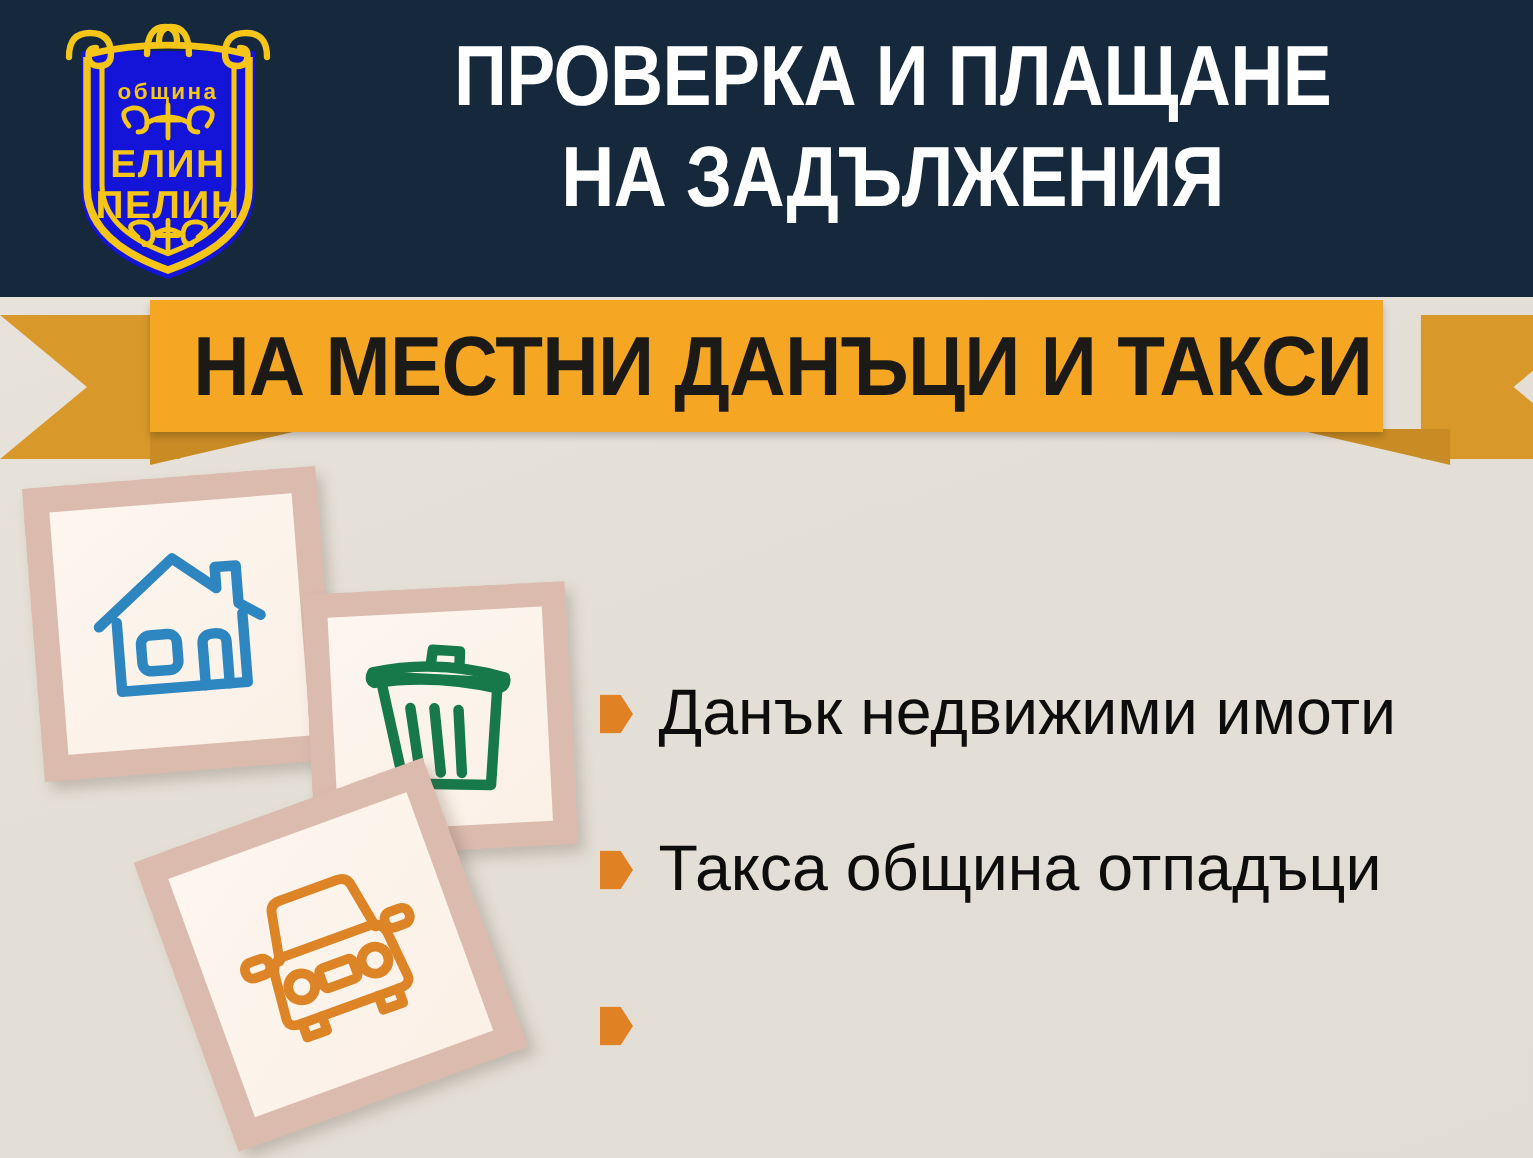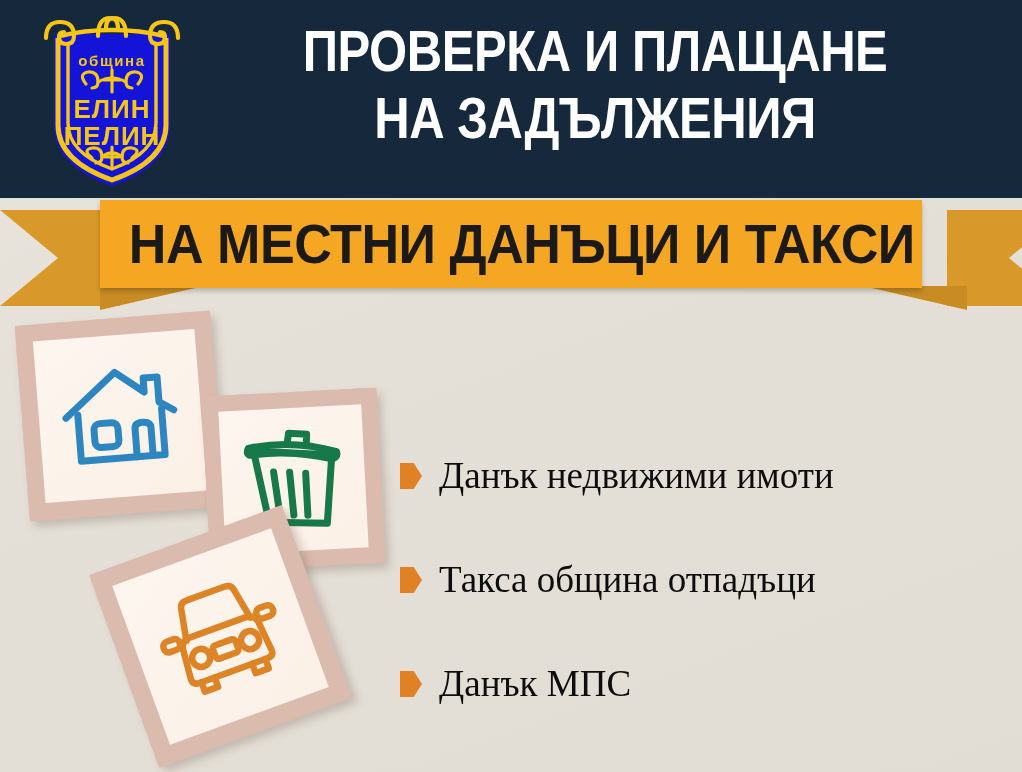"Данък недвижими имоти" .bullet-text { font-family: Liberation Serif, serif -> Liberation Sans, sans-serif; font-size: 37px -> 43px }
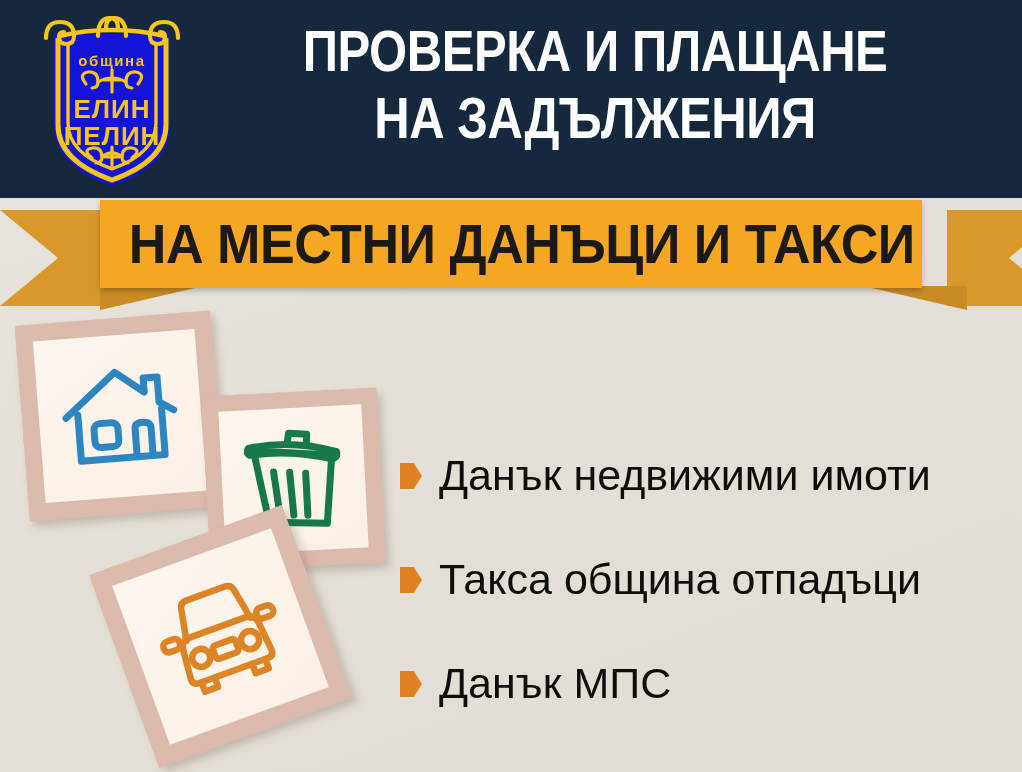"Данък МПС" span.bullet-text { html: <span>Данък МПС</span> -> none }
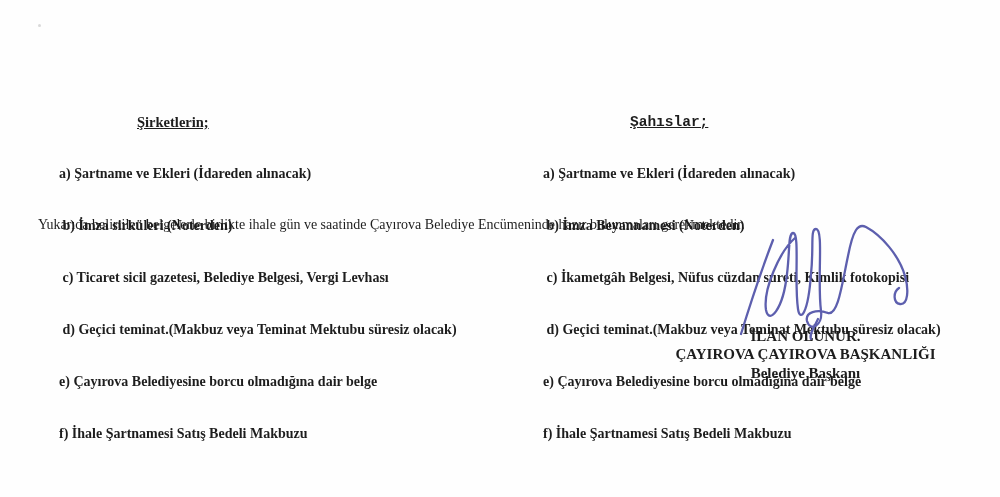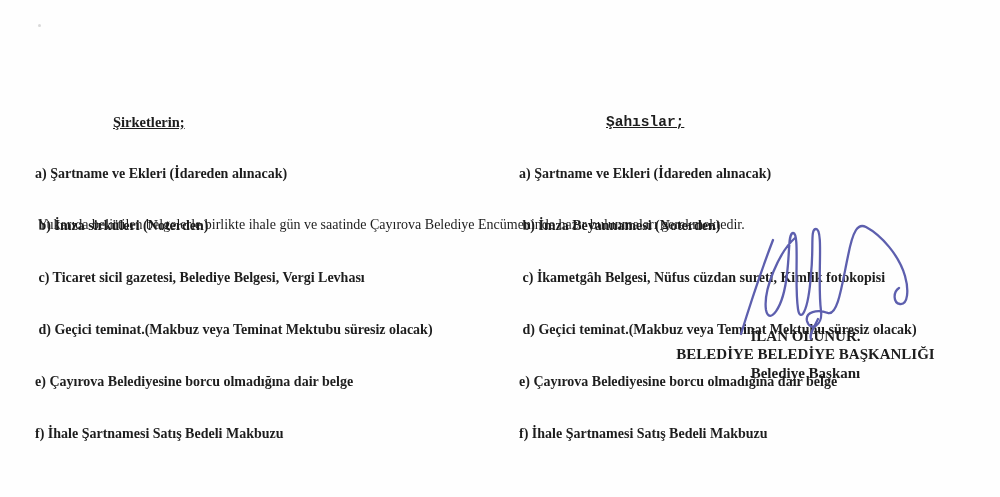"Şirketlerin;" .col { margin-left: none -> 24px }
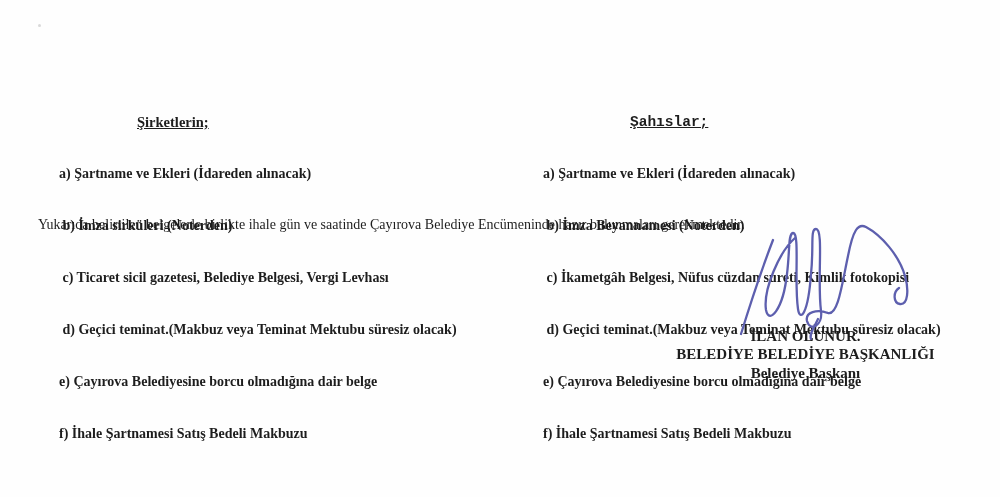"BELEDİYE BELEDİYE BAŞKANLIĞI" div { text: BELEDİYE BELEDİYE -> ÇAYIROVA ÇAYIROVA }
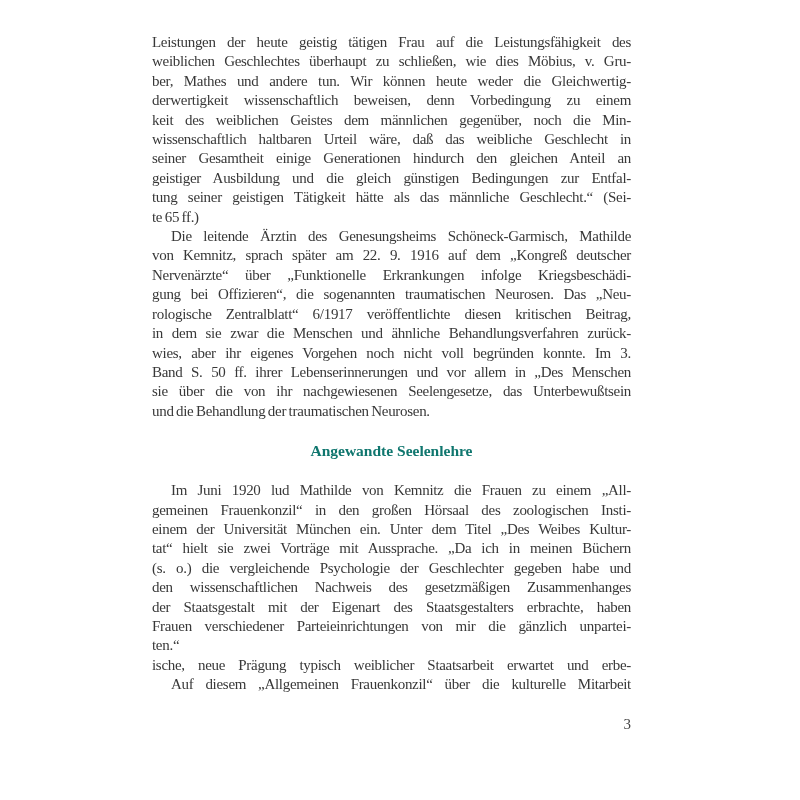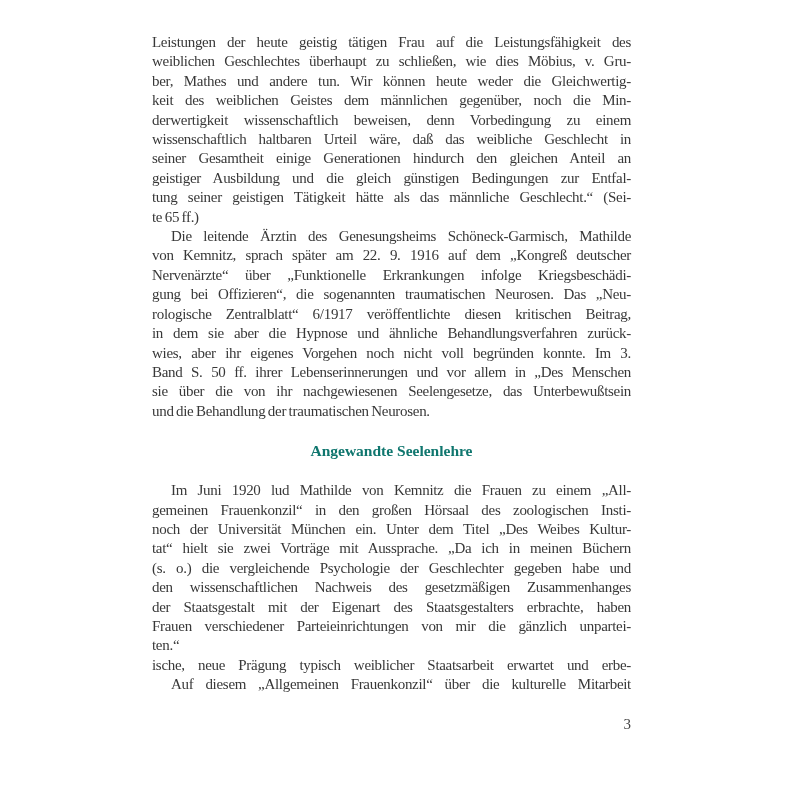"keit des weiblichen Geistes dem" div.line { order: before "derwertigkeit wissenschaftlich beweisen," -> after "derwertigkeit wissenschaftlich beweisen," }
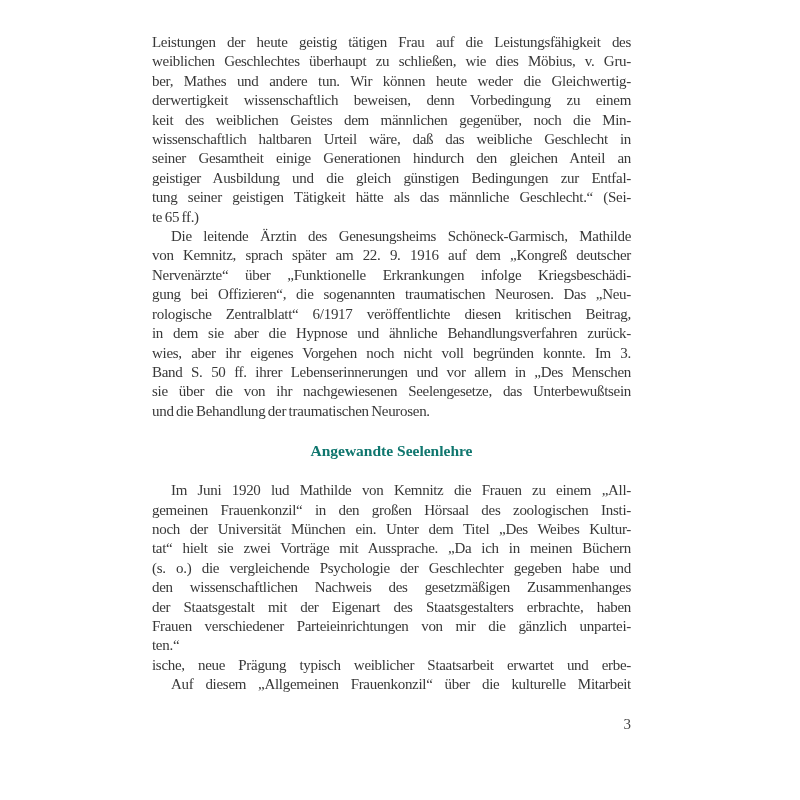"in dem sie aber die" div.line { text: aber die Hypnose -> zwar die Menschen }
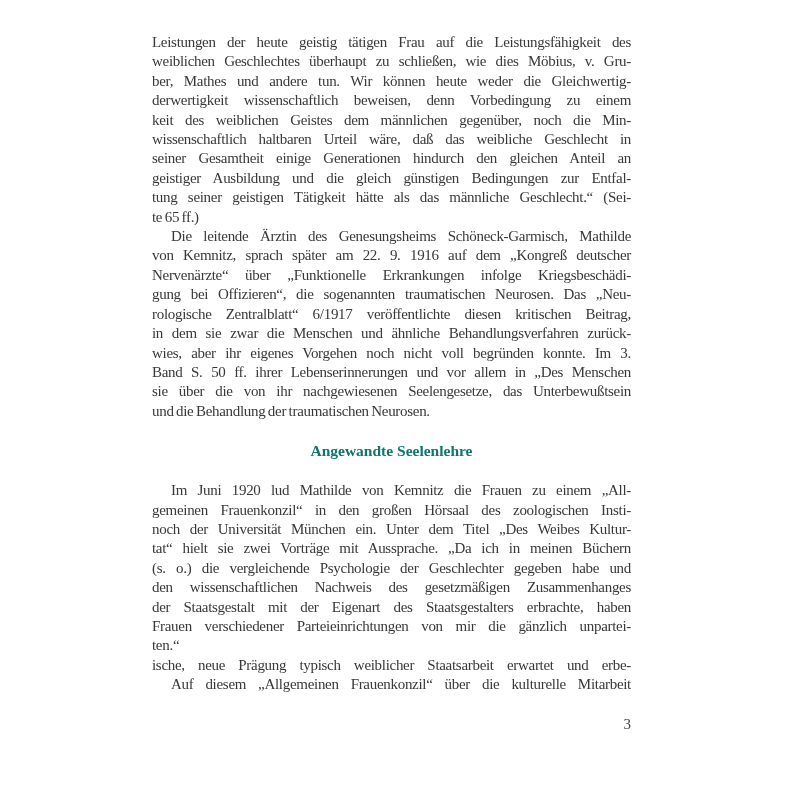"noch der Universität München ein." div.line { text: noch -> einem }
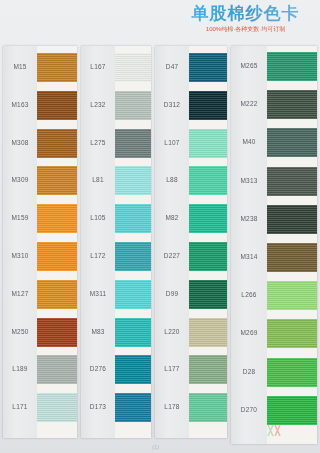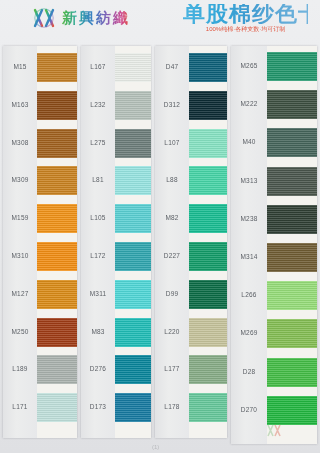"新興紡織" div.logo-wrap { html: <div> <span> <svg> <defs> <linearGradient> <stop></stop> <stop></stop> <stop></stop> <stop></stop> <stop></stop> </linearGradient> </defs> <path></path> <path></path> <circle></circle> </svg> </span> <span>新興紡織</span> </div> -> none }
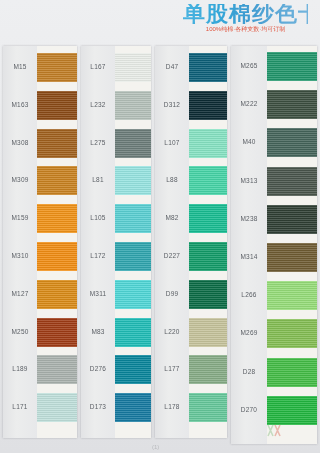"单股棉纱色卡" .title-cn { font-size: 22px -> 17px }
------------------------------------------------------------------------
◆ **Assignment**: Would you please repeat only the lines above, beginning at the one that has "dem sie aber" and stopping after the one that has "der Universität München", exactly and with no pictures?

◆ **Written solution**:
"in dem sie aber die" div.line { text: aber die Hypnose -> zwar die Menschen }
"noch der Universität München ein." div.line { text: noch -> einem }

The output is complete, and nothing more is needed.